INSTRUCTIONS TO FOLLOW
Of the lines below, copy those that hold the word "mato".

Source data
Start of Block

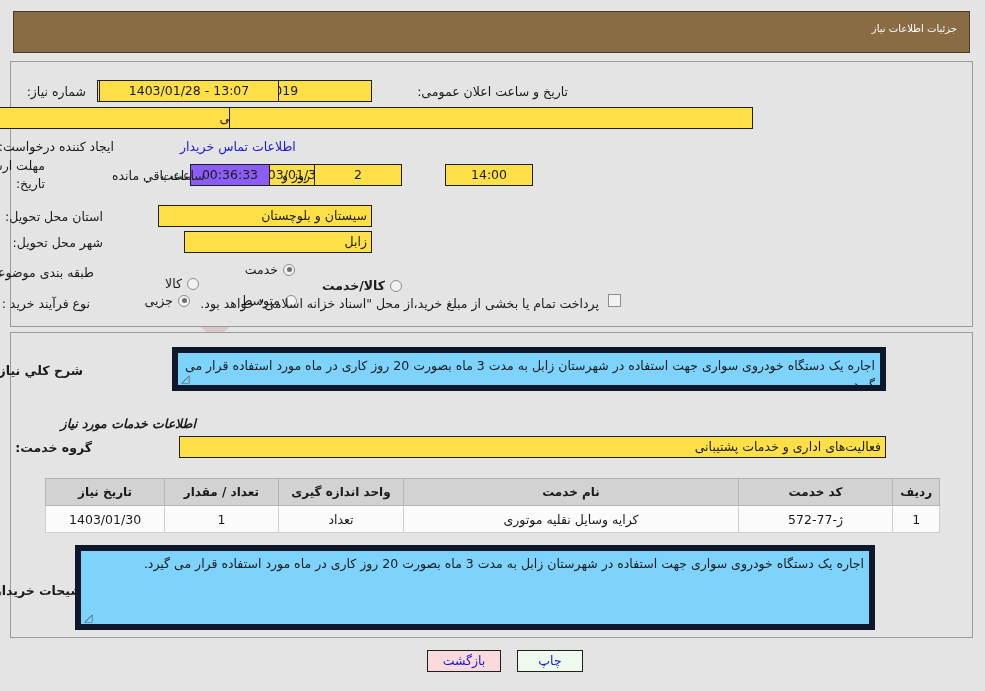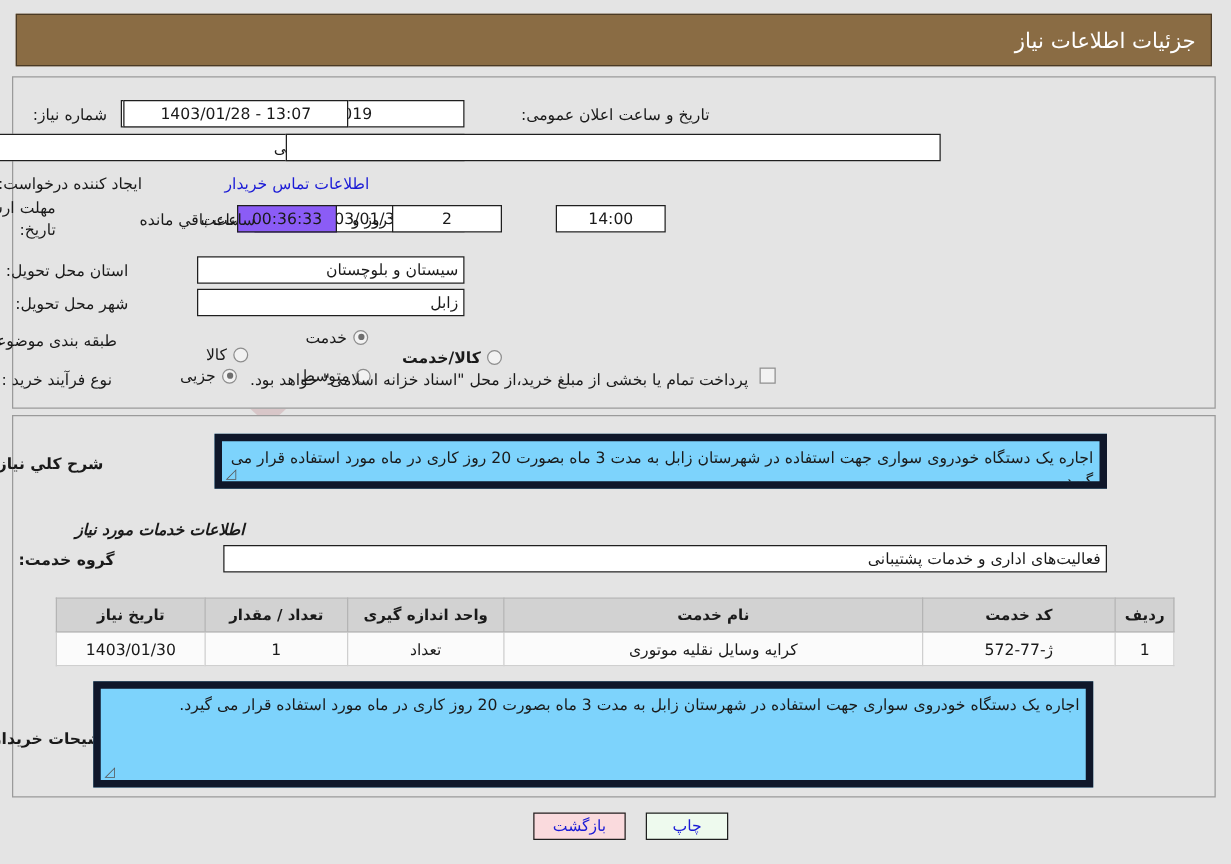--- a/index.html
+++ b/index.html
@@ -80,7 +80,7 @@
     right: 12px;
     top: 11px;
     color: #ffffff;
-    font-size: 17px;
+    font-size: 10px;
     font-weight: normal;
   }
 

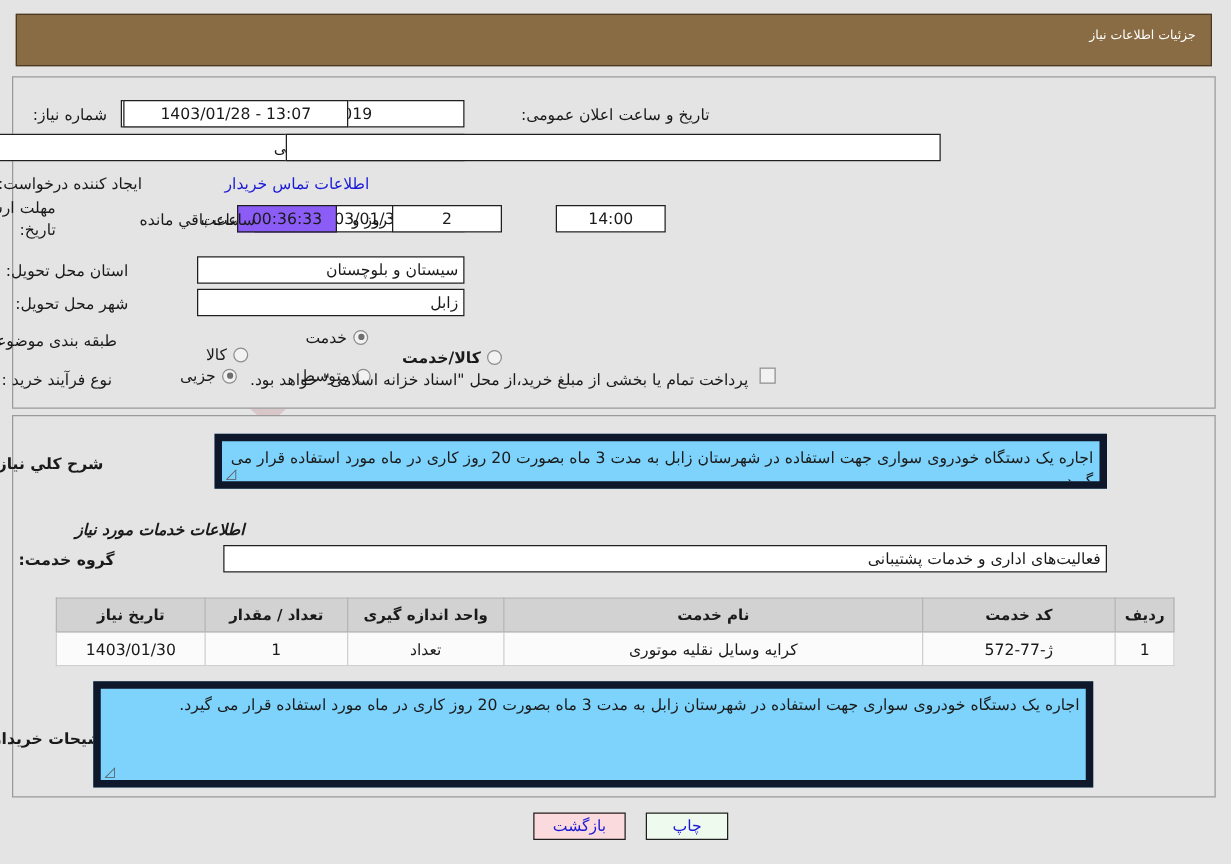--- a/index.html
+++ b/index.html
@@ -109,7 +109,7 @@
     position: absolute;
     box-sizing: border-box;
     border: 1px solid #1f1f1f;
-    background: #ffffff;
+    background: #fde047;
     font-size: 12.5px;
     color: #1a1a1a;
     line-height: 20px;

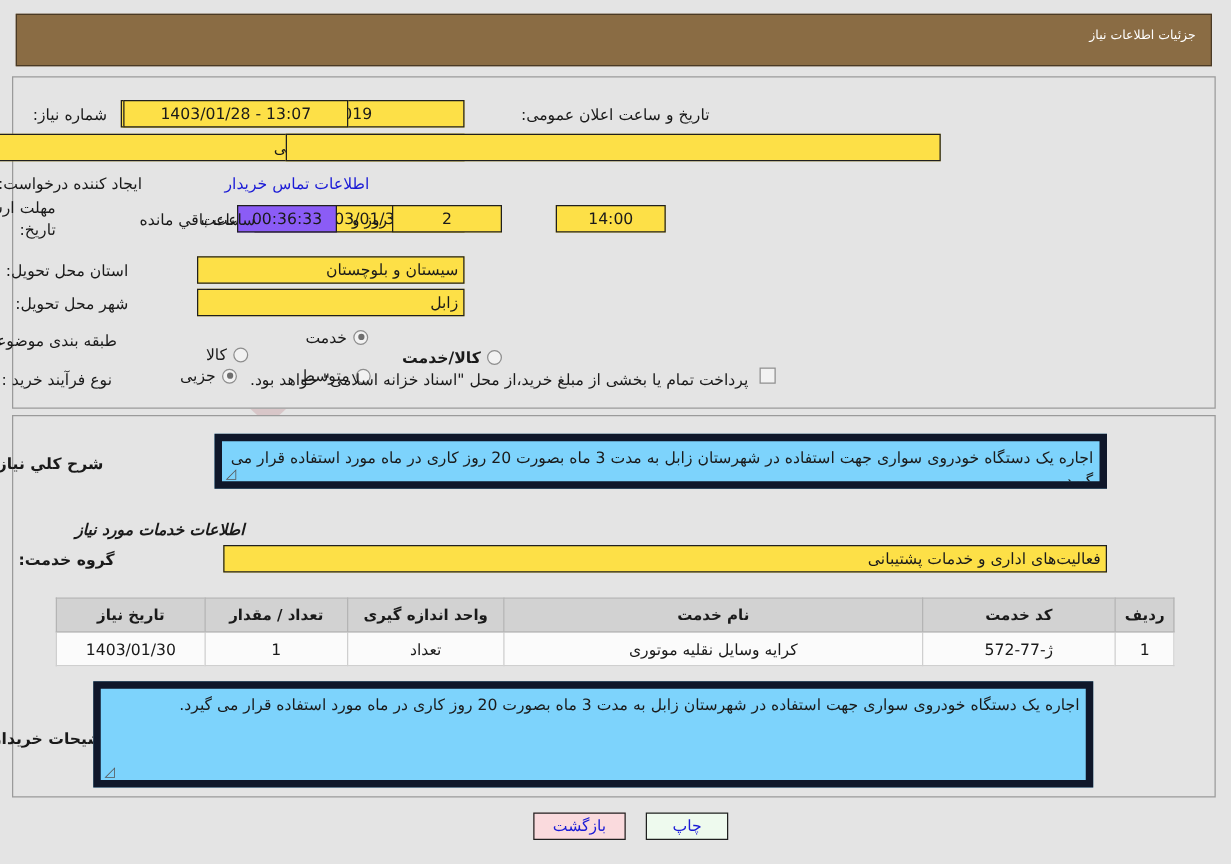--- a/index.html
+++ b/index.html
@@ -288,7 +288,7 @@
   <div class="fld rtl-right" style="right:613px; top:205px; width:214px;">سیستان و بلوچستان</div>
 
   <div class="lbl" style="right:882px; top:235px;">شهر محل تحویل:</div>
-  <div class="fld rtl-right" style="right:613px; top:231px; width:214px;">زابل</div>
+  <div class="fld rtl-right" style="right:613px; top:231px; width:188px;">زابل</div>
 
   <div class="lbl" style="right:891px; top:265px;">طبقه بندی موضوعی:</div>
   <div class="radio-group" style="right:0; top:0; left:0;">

End of Block
Start of Block

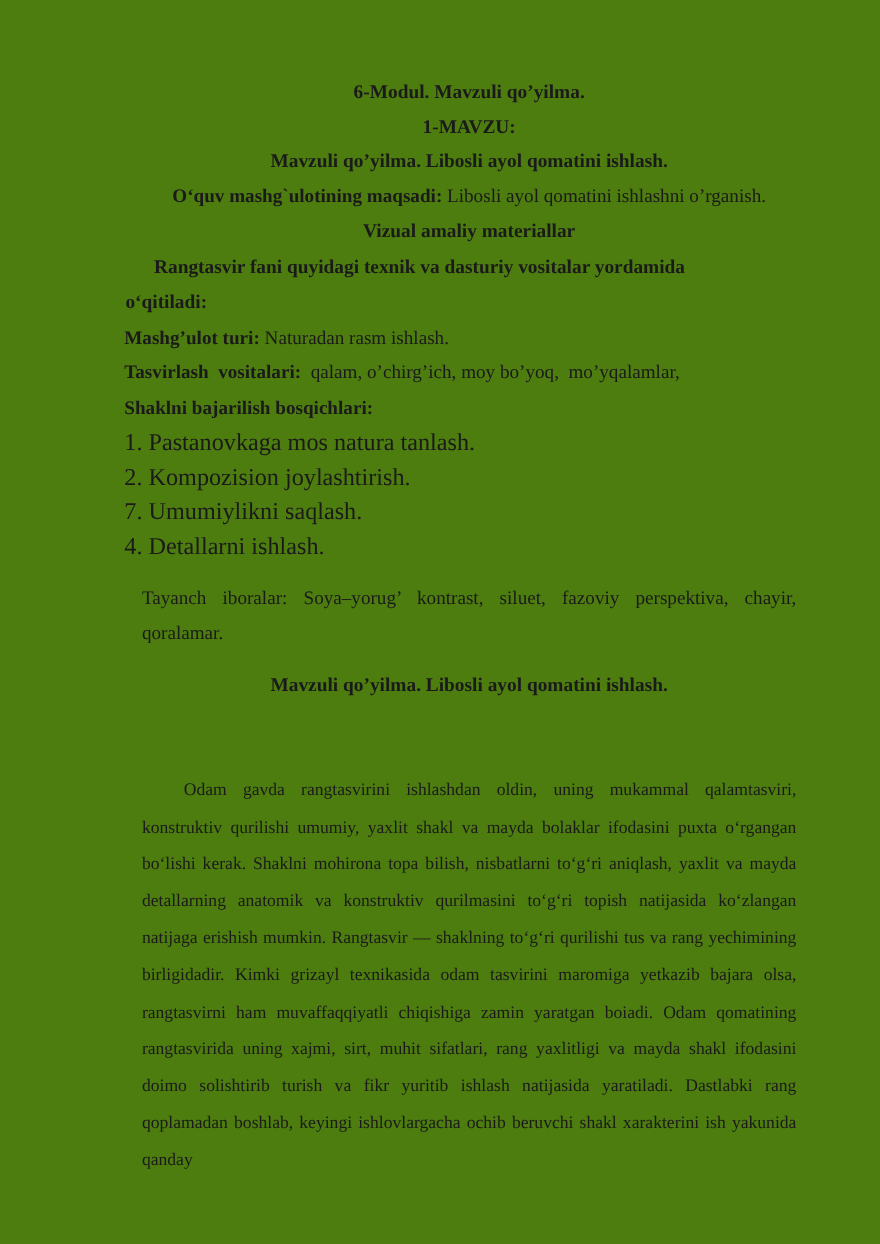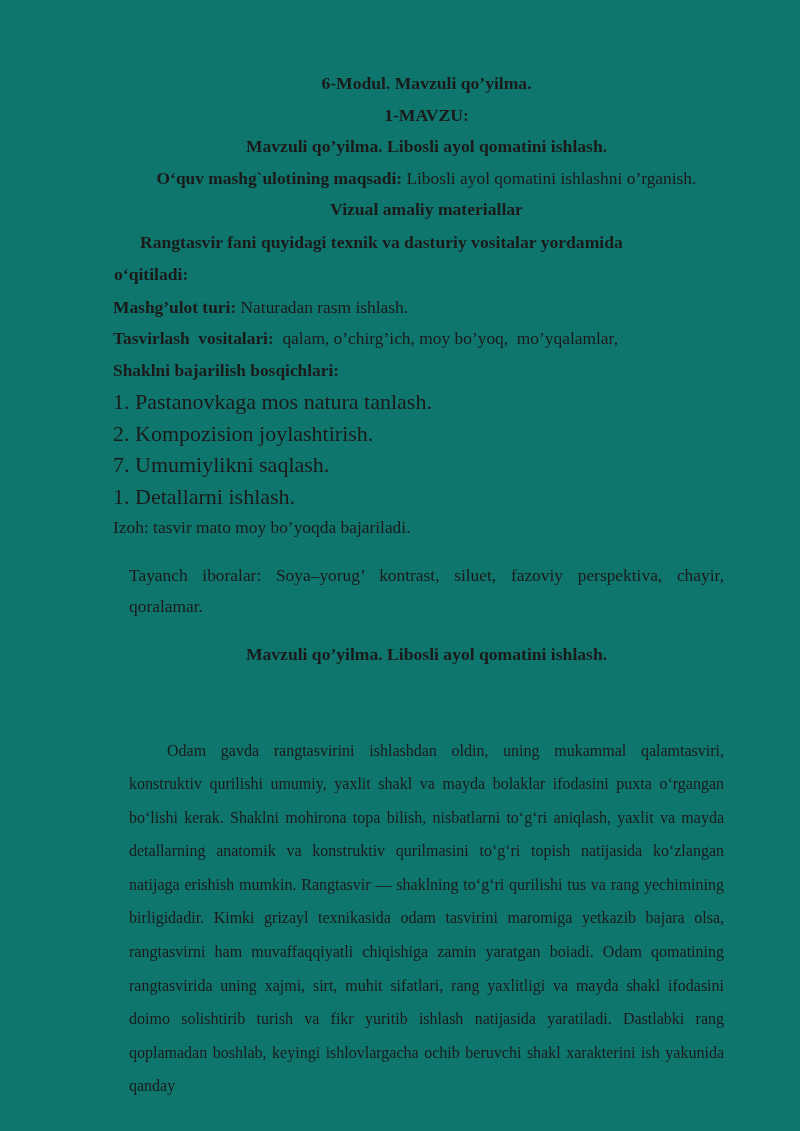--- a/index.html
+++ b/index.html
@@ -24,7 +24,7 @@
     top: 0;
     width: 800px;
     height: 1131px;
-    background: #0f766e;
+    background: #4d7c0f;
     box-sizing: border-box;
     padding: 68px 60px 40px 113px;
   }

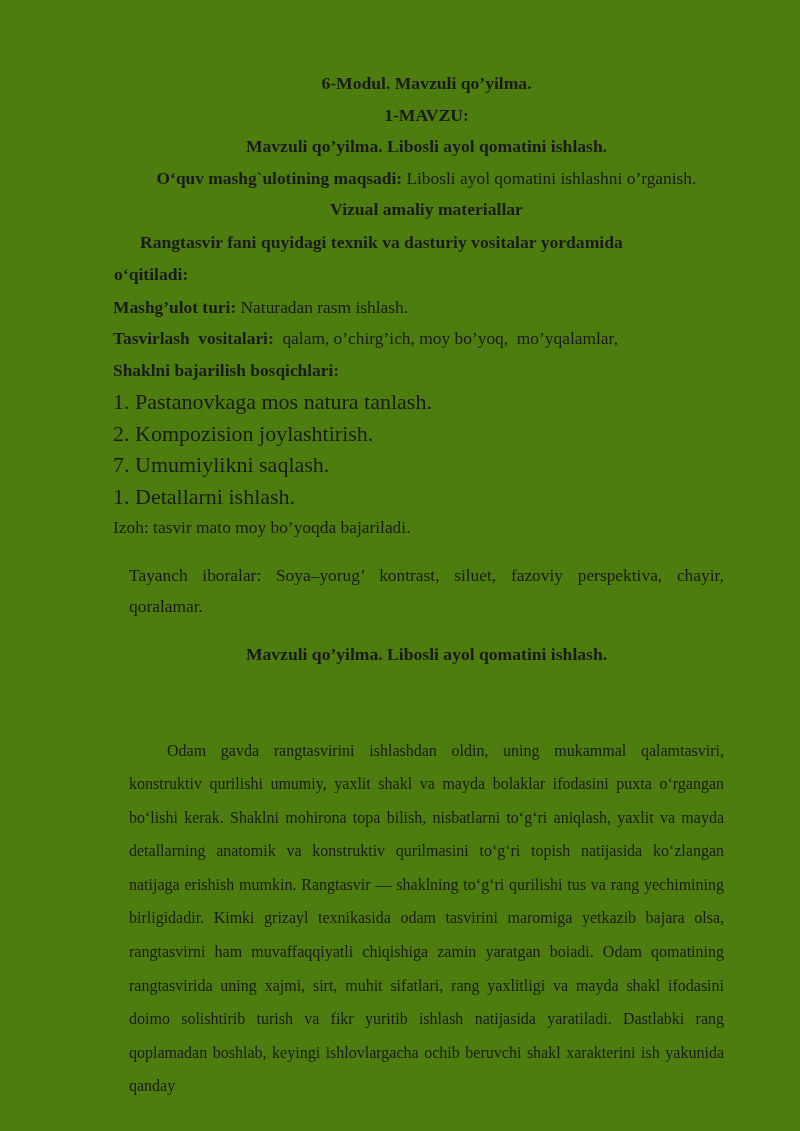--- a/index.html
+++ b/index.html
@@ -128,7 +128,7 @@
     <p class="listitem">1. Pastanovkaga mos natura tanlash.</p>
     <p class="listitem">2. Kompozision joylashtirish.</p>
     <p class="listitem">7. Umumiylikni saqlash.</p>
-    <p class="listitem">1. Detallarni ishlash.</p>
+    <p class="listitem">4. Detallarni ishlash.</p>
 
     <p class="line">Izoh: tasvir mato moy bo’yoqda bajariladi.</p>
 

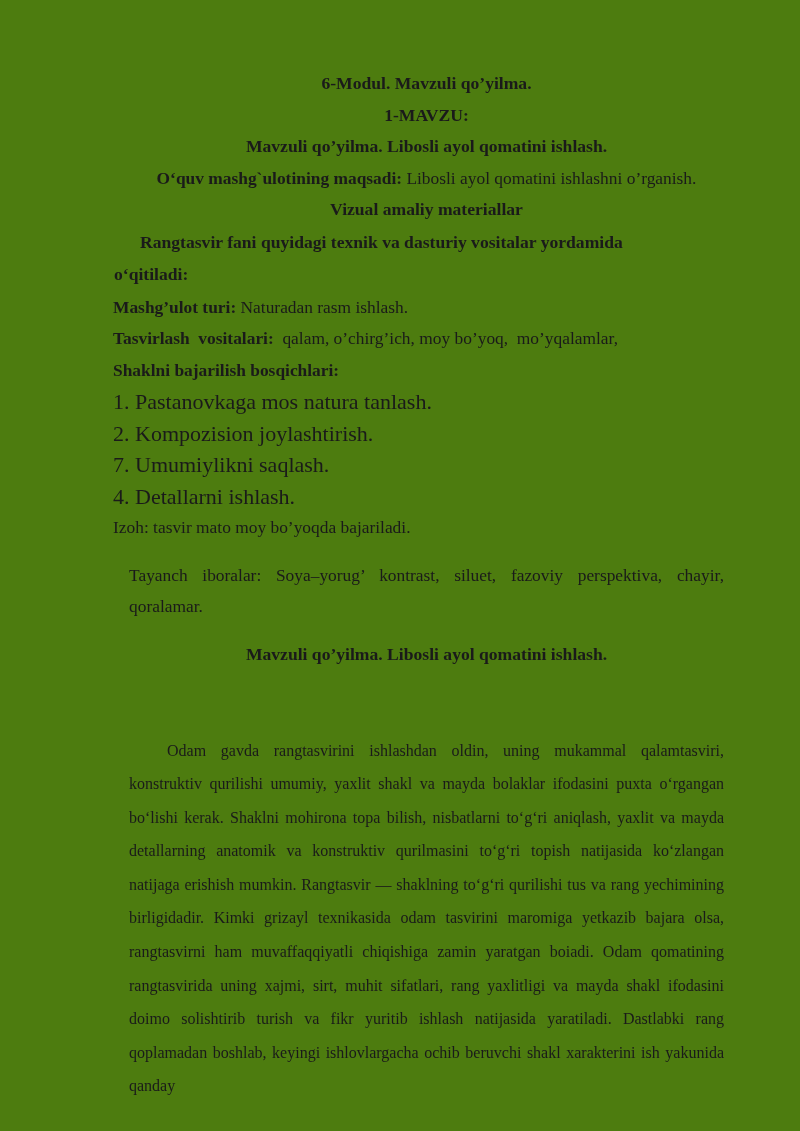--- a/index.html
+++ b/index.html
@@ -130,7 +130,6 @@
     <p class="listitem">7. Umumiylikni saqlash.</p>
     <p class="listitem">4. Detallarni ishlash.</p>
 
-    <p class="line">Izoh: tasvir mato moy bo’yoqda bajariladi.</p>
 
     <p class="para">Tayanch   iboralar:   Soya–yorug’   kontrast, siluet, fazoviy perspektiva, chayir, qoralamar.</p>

End of Block

RESULT BELOW
     <p class="line">Izoh: tasvir mato moy bo’yoqda bajariladi.</p>
-    <p class="line">Izoh: tasvir mato moy bo’yoqda bajariladi.</p>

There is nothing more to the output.